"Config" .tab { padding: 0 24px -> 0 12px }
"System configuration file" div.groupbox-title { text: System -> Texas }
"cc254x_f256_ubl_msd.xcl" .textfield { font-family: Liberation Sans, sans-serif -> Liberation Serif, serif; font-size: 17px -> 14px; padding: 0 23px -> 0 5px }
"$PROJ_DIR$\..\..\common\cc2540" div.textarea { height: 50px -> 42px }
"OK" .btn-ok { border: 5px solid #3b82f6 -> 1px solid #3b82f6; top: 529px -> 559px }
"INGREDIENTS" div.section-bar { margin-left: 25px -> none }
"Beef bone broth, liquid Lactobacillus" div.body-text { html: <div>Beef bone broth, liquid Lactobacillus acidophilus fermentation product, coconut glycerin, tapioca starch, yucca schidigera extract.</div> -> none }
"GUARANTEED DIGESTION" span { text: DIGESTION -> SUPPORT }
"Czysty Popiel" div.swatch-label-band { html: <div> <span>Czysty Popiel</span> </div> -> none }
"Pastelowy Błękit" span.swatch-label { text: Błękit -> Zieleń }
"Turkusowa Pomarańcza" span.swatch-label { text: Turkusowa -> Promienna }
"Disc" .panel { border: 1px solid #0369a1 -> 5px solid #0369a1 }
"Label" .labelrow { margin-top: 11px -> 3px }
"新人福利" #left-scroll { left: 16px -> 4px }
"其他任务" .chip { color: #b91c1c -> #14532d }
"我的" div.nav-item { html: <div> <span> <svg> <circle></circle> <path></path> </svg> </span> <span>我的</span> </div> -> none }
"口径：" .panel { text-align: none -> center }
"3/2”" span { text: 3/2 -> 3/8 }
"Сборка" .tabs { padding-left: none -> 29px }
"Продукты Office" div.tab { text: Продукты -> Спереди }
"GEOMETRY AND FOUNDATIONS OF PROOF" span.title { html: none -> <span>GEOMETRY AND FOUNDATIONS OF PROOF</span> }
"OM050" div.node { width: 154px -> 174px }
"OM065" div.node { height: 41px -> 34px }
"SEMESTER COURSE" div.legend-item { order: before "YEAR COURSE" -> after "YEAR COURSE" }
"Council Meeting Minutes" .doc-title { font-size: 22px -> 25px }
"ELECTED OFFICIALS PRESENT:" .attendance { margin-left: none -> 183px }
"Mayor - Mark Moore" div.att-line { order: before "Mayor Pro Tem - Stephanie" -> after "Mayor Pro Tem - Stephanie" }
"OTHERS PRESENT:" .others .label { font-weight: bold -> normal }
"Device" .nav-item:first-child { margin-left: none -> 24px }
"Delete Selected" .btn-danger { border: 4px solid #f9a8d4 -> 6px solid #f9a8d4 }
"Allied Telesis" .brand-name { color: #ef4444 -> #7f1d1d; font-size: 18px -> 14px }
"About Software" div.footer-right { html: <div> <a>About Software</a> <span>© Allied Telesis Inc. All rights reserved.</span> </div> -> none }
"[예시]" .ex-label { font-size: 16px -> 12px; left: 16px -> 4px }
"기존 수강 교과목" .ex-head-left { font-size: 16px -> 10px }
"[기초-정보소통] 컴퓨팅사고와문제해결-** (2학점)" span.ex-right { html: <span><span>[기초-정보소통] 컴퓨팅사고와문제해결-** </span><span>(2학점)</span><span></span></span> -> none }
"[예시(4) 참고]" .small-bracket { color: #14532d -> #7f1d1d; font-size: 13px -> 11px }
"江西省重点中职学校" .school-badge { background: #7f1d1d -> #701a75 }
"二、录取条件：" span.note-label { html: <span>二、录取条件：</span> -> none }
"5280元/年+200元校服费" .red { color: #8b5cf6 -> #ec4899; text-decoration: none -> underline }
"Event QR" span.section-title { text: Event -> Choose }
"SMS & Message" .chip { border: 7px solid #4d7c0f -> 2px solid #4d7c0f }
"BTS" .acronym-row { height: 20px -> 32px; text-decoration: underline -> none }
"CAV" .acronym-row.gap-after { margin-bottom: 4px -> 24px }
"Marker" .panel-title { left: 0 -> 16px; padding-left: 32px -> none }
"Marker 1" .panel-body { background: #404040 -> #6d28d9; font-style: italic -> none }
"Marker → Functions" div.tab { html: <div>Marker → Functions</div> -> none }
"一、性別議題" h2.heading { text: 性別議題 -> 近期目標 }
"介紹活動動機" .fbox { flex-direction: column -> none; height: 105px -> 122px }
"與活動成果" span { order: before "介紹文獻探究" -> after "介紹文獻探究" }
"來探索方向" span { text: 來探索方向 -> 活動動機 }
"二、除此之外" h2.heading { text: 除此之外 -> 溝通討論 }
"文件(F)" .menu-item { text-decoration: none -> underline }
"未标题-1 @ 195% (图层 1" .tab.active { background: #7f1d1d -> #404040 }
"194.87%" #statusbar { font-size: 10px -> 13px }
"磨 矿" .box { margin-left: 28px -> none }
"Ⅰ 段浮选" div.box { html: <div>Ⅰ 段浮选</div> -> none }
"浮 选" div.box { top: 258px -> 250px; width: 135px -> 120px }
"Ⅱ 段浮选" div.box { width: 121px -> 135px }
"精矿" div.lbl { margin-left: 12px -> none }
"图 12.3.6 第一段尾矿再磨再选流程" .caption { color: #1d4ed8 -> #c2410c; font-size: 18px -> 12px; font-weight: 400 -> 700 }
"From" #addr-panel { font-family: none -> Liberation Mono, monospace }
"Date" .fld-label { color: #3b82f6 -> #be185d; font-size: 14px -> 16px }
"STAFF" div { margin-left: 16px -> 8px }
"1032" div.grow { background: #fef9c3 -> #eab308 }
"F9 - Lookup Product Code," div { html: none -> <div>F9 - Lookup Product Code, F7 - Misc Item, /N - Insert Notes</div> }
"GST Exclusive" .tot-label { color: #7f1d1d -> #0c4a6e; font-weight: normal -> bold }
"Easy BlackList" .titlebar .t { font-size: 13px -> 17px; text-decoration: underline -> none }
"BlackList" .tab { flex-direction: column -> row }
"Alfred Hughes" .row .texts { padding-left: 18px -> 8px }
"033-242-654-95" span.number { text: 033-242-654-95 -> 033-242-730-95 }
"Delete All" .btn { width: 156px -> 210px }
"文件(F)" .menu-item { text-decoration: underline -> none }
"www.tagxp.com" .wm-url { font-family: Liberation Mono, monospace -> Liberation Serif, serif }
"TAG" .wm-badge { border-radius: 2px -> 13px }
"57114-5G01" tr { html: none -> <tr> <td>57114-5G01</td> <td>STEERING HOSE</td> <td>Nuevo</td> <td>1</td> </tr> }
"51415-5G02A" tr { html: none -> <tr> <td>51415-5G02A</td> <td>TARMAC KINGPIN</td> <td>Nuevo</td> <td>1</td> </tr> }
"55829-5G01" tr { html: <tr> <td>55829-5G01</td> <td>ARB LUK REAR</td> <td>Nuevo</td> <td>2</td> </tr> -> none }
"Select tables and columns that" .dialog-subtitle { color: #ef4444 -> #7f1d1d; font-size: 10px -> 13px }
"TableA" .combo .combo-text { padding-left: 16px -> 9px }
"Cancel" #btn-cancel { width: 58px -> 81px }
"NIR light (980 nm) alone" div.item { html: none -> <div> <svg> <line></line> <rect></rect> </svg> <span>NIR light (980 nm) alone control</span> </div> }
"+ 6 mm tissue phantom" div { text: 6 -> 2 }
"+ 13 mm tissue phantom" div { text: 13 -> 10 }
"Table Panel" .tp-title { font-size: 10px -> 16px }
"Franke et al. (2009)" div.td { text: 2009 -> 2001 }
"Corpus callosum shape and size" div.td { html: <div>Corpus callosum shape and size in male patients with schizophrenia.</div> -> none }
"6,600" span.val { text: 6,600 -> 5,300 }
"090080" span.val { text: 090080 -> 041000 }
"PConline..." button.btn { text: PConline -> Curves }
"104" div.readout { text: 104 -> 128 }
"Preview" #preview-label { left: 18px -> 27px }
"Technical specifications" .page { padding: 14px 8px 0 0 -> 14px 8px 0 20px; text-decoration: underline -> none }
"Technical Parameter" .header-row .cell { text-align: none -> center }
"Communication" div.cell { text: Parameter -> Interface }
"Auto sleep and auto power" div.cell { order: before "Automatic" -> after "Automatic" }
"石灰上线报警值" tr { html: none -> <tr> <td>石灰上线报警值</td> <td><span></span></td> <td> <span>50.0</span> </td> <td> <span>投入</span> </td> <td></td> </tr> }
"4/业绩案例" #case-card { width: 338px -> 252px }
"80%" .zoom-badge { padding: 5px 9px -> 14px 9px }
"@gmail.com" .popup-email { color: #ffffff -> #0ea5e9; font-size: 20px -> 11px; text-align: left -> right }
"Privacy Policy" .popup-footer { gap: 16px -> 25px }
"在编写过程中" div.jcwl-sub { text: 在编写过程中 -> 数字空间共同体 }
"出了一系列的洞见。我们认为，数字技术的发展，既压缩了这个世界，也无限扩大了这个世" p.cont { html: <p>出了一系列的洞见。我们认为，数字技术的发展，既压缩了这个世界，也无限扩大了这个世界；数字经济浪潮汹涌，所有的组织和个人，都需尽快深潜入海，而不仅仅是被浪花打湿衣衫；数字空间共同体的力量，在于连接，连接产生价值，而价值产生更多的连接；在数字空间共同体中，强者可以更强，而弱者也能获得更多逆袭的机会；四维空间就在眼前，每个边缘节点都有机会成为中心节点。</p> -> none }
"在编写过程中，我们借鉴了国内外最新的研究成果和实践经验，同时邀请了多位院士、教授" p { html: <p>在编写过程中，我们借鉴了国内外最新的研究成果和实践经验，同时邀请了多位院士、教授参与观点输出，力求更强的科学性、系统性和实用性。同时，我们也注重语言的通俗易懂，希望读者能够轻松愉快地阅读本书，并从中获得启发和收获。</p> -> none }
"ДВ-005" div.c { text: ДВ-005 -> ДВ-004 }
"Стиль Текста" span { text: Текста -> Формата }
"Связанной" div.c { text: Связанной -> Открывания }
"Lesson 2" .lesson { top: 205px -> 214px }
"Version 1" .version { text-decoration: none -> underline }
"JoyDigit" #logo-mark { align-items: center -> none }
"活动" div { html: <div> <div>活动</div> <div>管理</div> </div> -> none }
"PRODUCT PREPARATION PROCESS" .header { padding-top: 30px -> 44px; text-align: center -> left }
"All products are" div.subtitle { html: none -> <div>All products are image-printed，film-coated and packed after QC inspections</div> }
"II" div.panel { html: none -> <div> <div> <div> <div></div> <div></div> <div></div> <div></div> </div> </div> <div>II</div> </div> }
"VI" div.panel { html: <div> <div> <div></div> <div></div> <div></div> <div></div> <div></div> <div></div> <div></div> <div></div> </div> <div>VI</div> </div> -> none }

WORK TO COMPLETE: Return, word for word, the lines of the data above from the line with "text: Связанной ->" through the line with "html: <div> <div>活动</div>", inclusive.

ANSWER FOR THIS EXERCISE:
"Связанной" div.c { text: Связанной -> Открывания }
"Lesson 2" .lesson { top: 205px -> 214px }
"Version 1" .version { text-decoration: none -> underline }
"JoyDigit" #logo-mark { align-items: center -> none }
"活动" div { html: <div> <div>活动</div> <div>管理</div> </div> -> none }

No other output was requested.